* REQUIRED WORK *
Two lines in the data below mark the range: the one with "font-size:12.5px; font-weight:bold; text-decoration:underline;" and the one with "left:10px; top:508px; font-size:15px;". Return both, along with every line between them, exactly.

(Excerpts from a dataset)
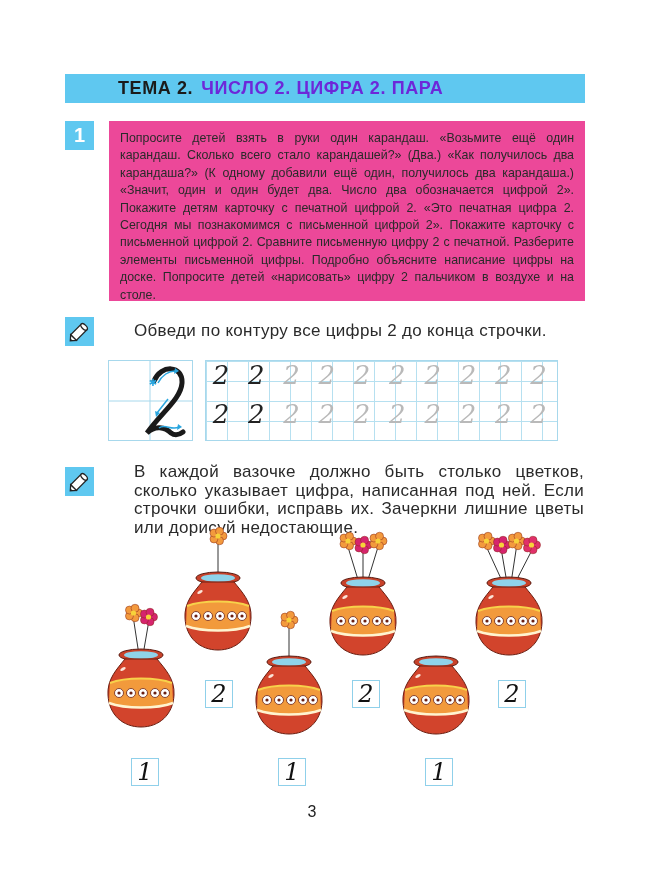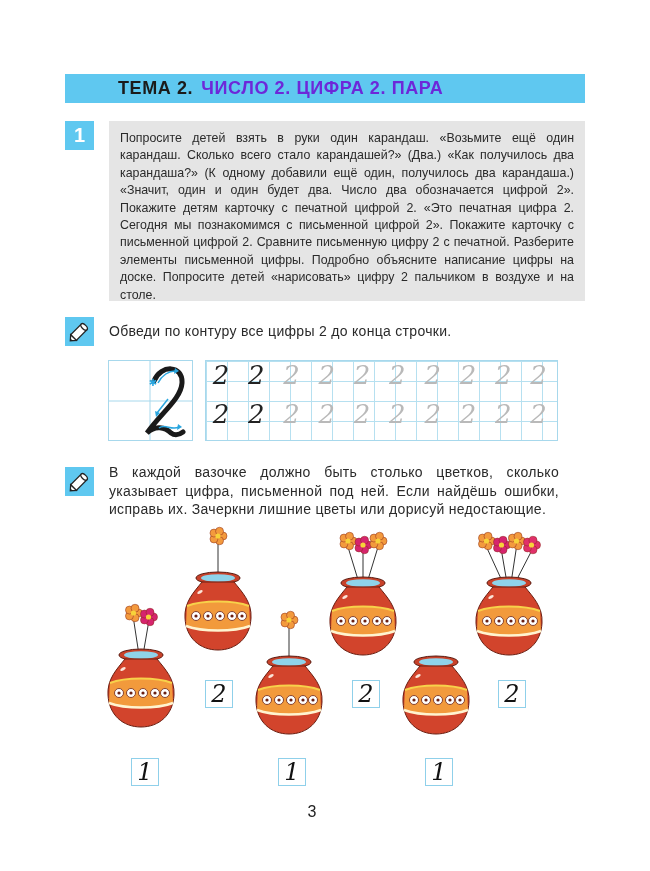--- a/index.html
+++ b/index.html
@@ -4,24 +4,24 @@
 <style>
   html, body { margin:0; padding:0; }
   body { width:650px; height:871px; background:#ffffff; position:relative; overflow:hidden;
          font-family:"Liberation Sans", "DejaVu Sans", sans-serif; color:#231f20; }
   .abs { position:absolute; }
   .header { left:65px; top:74px; width:520px; height:29px; background:#5fc8f0; }
   .header-text { position:absolute; left:53px; top:4px; font-weight:bold; font-size:18px; letter-spacing:0.6px; white-space:nowrap; }
   .header-topic { color:#1b1b1b;margin-top:12px; }
   .header-rest { color:#6d28d9; margin-left:8px; }
   .task-num { left:65px; top:121px; width:29px; height:29px; background:#5fc8f0; color:#fff; font-weight:bold; font-size:20px; text-align:center; line-height:29px; }
-  .note-box { left:109px; top:121px; width:476px; height:180px; background:#e5e5e5; }
+  .note-box { left:109px; top:121px; width:476px; height:180px; background:#ec4899; }
   .note-text { position:absolute; left:11px; top:9px; width:454px; font-size:12.4px; line-height:17.4px; text-align:justify; color:#2a2a2a; }
   .pencil { width:29px; height:29px; background:#5fc8f0; }
-  .instr { font-size:14px; line-height:18.5px; color:#2a2a2a; letter-spacing:0.3px; }
+  .instr { font-size:17px; line-height:18.5px; color:#2a2a2a; letter-spacing:0.3px;margin-left:25px; }
   .grid-big { left:108px; top:360px; width:85px; height:81px; border:1px solid #a7d8ec; box-sizing:border-box; }
   .grid-row { left:205px; top:360px; width:353px; height:81px; border:1px solid #a7d8ec; box-sizing:border-box;
               background-image:
                 linear-gradient(to right, #b6e0f0 1px, transparent 1px),
                 linear-gradient(to bottom, #b6e0f0 1px, transparent 1px);
               background-size:21px 20px; }
   .digit-cell { position:absolute; font-family:"DejaVu Serif", serif; font-style:italic; font-size:26px; line-height:26px; }
   .digit-dark { color:#222; }
   .digit-faint { color:#b9b9b9; }
   .num-box { width:28px; height:28px; border:1.5px solid #8fd0ea; box-sizing:border-box; text-align:center;
@@ -95,21 +95,21 @@
 <div class="abs pencil" style="left:65px;top:467px;">
   <svg width="29" height="29" viewBox="0 0 29 29">
     <g transform="rotate(-45 14.5 14.5)">
       <rect x="6" y="10.5" width="15" height="8" fill="#fff" stroke="#222" stroke-width="1.3"></rect>
       <ellipse cx="21" cy="14.5" rx="2.2" ry="4" fill="#fff" stroke="#222" stroke-width="1.3"></ellipse>
       <polygon points="6,10.5 1.5,14.5 6,18.5" fill="#fff" stroke="#222" stroke-width="1.3"></polygon>
       <polygon points="3.2,13 1.5,14.5 3.2,16" fill="#222"></polygon>
     </g>
   </svg>
 </div>
-<div class="abs instr" style="left:109px;top:463px;width:450px;text-align:justify;">В каждой вазочке должно быть столько цветков, сколько указывает цифра, письменной под ней. Если найдёшь ошибки, исправь их. Зачеркни лишние цветы или дорисуй недостающие.</div>
+<div class="abs instr" style="left:109px;top:463px;width:450px;text-align:justify;">В каждой вазочке должно быть столько цветков, сколько указывает цифра, написанная под ней. Если строчки ошибки, исправь их. Зачеркни лишние цветы или дорисуй недостающие.</div>
 
 <div id="vase-area">
     <div>
       <svg width="72" height="130" viewBox="0 0 72 130" style="position:absolute;left:105px;top:603px;overflow:visible">
         <line x1="34" y1="52" x2="28.5" y2="16" stroke="#333" stroke-width="1"></line>
         <circle cx="33.5" cy="10" r="4" fill="#f39a3d" stroke="#8a2a1a" stroke-width="0.5"></circle>
         <circle cx="30.045084971874736" cy="14.755282581475768" r="4" fill="#f39a3d" stroke="#8a2a1a" stroke-width="0.5"></circle>
         <circle cx="24.454915028125264" cy="12.938926261462367" r="4" fill="#f39a3d" stroke="#8a2a1a" stroke-width="0.5"></circle>
         <circle cx="24.454915028125264" cy="7.061073738537635" r="4" fill="#f39a3d" stroke="#8a2a1a" stroke-width="0.5"></circle>
         <circle cx="30.045084971874736" cy="5.244717418524232" r="4" fill="#f39a3d" stroke="#8a2a1a" stroke-width="0.5"></circle>

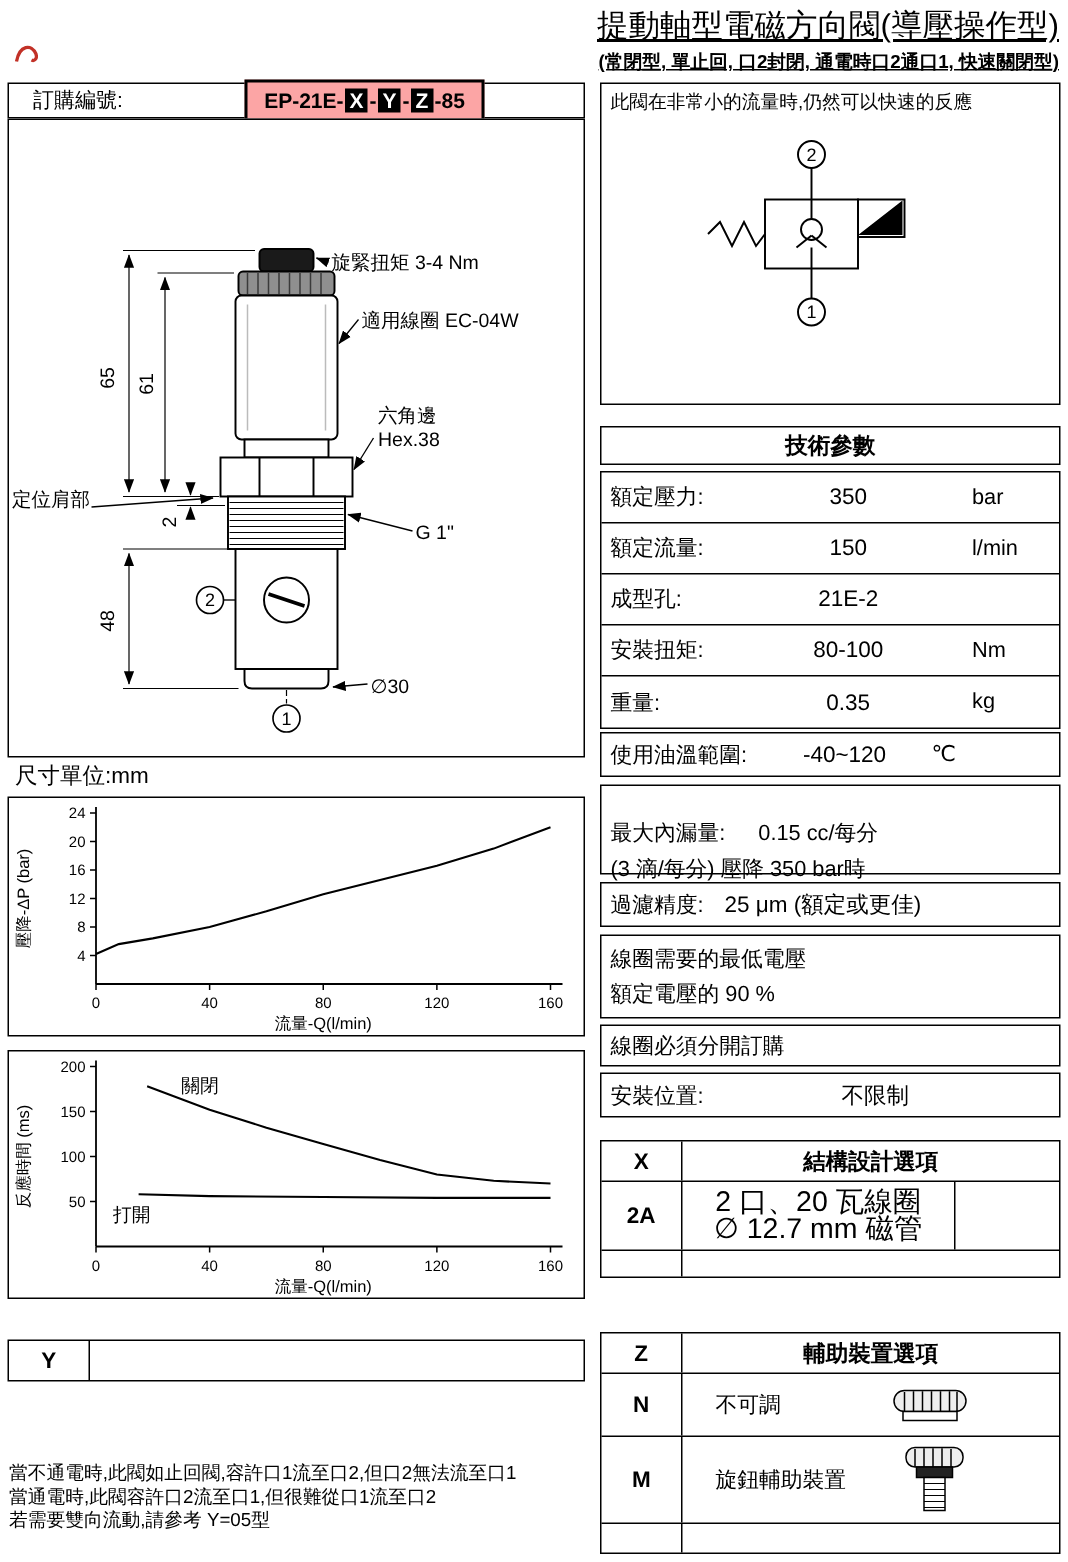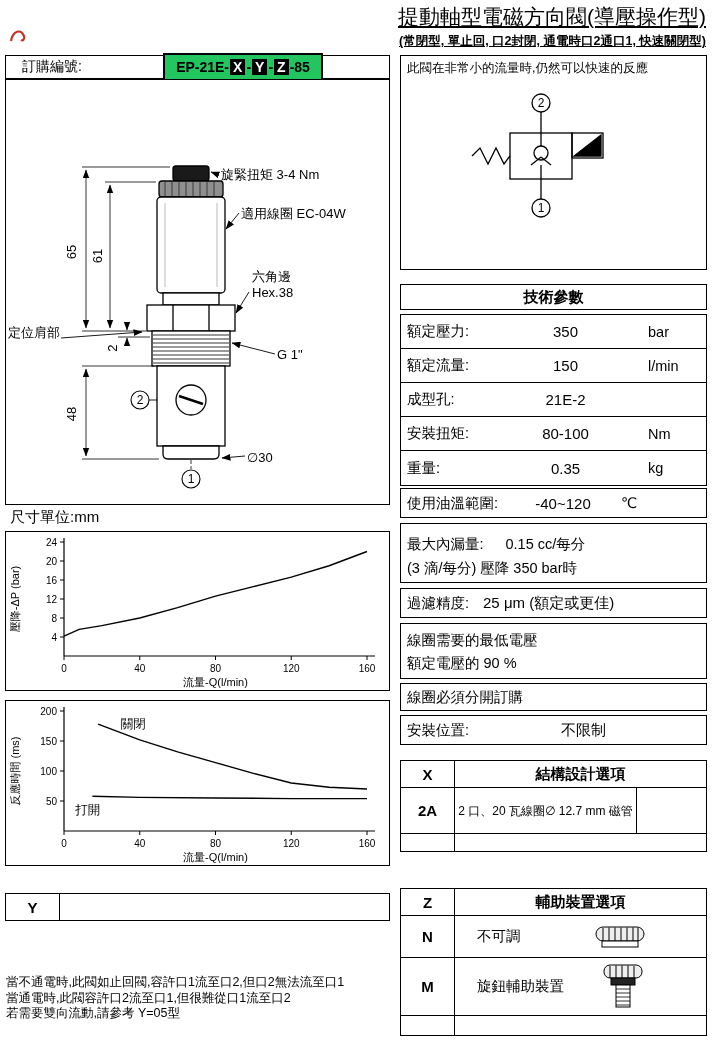--- a/index.html
+++ b/index.html
@@ -11,21 +11,21 @@
 
   
   .hdr { position:absolute; top:3px; right:6px; text-align:right; }
   .title { font-size:21px; font-weight:normal; text-decoration:underline; }
   .subtitle { font-size:12.5px; font-weight:bold; text-decoration:underline; margin-top:2px; }
 
   
   .order-row { left:5px; top:55px; width:385px; height:24px; border:1px solid #000;
                display:flex; align-items:center; padding-left:16px; font-size:14px; position:absolute; }
   .order-code { position:absolute; left:157px; top:-3px; width:160px; height:28px; border:2px solid #000;
-                background:#22c55e; display:flex; align-items:center; justify-content:center;
+                background:#fca5a5; display:flex; align-items:center; justify-content:center;
                 font-weight:bold; font-size:14px; }
   .inv { background:#000; color:#fff; padding:0 3px; margin:0 1px; }
 
   .drawing-box { left:5px; top:79px; width:385px; height:426px; }
   .unit-note { left:10px; top:508px; font-size:15px; }
 
   .chart1-box { left:5px; top:531px; width:385px; height:160px; }
   .chart2-box { left:5px; top:700px; width:385px; height:166px; }
 
   
@@ -55,37 +55,37 @@
   .trow:last-child { border-bottom:none; }
   .tl { padding-left:6px; width:112px; }
   .tv { flex:1; text-align:center; font-size:15px; padding-right:30px; }
   .tu { width:58px; font-size:14.5px; }
 
   .temp-row { left:400px; top:488px; width:307px; height:30px; display:flex; align-items:center; font-size:14.5px; }
   .temp-row .lbl { padding-left:6px; width:122px; }
   .temp-row .val { width:80px; text-align:center; font-size:15px; }
   .temp-row .unit { margin-left:18px; }
 
-  .leak-box { left:400px; top:523px; width:307px; height:60px; padding:8px 6px; font-size:14.5px; line-height:24px; }
+  .leak-box { left:400px; top:523px; width:307px; height:60px; padding:20px 6px; font-size:14.5px; line-height:24px; }
   .leak-l1 { display:flex; } .leak-l1 .val { margin-left:22px; }
 
   .filt-box { left:400px; top:588px; width:307px; height:30px; display:flex; align-items:center; font-size:14.5px; }
   .filt-box .lbl { padding-left:6px; } .filt-box .val { margin-left:14px; font-size:15px; }
 
   .volt-box { left:400px; top:623px; width:307px; height:56px; padding:5px 6px; font-size:14.5px; line-height:23px; }
   .coilorder-box { left:400px; top:683px; width:307px; height:28px; display:flex; align-items:center;
                    padding-left:6px; font-size:14.5px; }
   .mount-box { left:400px; top:715px; width:307px; height:30px; position:absolute; font-size:14.5px; }
   .mount-box .lbl { position:absolute; left:6px; top:5px; }
   .mount-box .val { position:absolute; left:160px; top:5px; font-size:15px; }
 
   .x-table { left:400px; top:760px; width:307px; }
   .x-body { display:flex; height:46px; }
-  .x-text { width:182px; border-right:1px solid #000; display:flex; 
-            justify-content:center; align-items:center; font-size:12px; line-height:18px; }
+  .x-text { width:182px; border-right:1px solid #000; display:flex; flex-direction:column;
+            justify-content:center; align-items:center; font-size:19px; line-height:18px; }
   .empty-row { height:18px; display:flex; }
   .empty-code { width:54px; border-right:1px solid #000; }
 
   .z-table { left:400px; top:888px; width:307px; }
   .z-row { display:flex; align-items:center; position:relative; font-size:14.5px; }
   .z-row .lbl { margin-left:22px; }
   .z-row-n { height:42px; } .z-row-m { height:58px; }
   .z-icon-n { position:absolute; left:192px; top:8px; }
   .z-icon-m { position:absolute; left:200px; top:5px; }
   .z-empty { height:20px; display:flex; }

* TASK OUTPUT *
   .subtitle { font-size:12.5px; font-weight:bold; text-decoration:underline; margin-top:2px; }
 
   
   .order-row { left:5px; top:55px; width:385px; height:24px; border:1px solid #000;
                display:flex; align-items:center; padding-left:16px; font-size:14px; position:absolute; }
   .order-code { position:absolute; left:157px; top:-3px; width:160px; height:28px; border:2px solid #000;
-                background:#22c55e; display:flex; align-items:center; justify-content:center;
+                background:#fca5a5; display:flex; align-items:center; justify-content:center;
                 font-weight:bold; font-size:14px; }
   .inv { background:#000; color:#fff; padding:0 3px; margin:0 1px; }
 
   .drawing-box { left:5px; top:79px; width:385px; height:426px; }
   .unit-note { left:10px; top:508px; font-size:15px; }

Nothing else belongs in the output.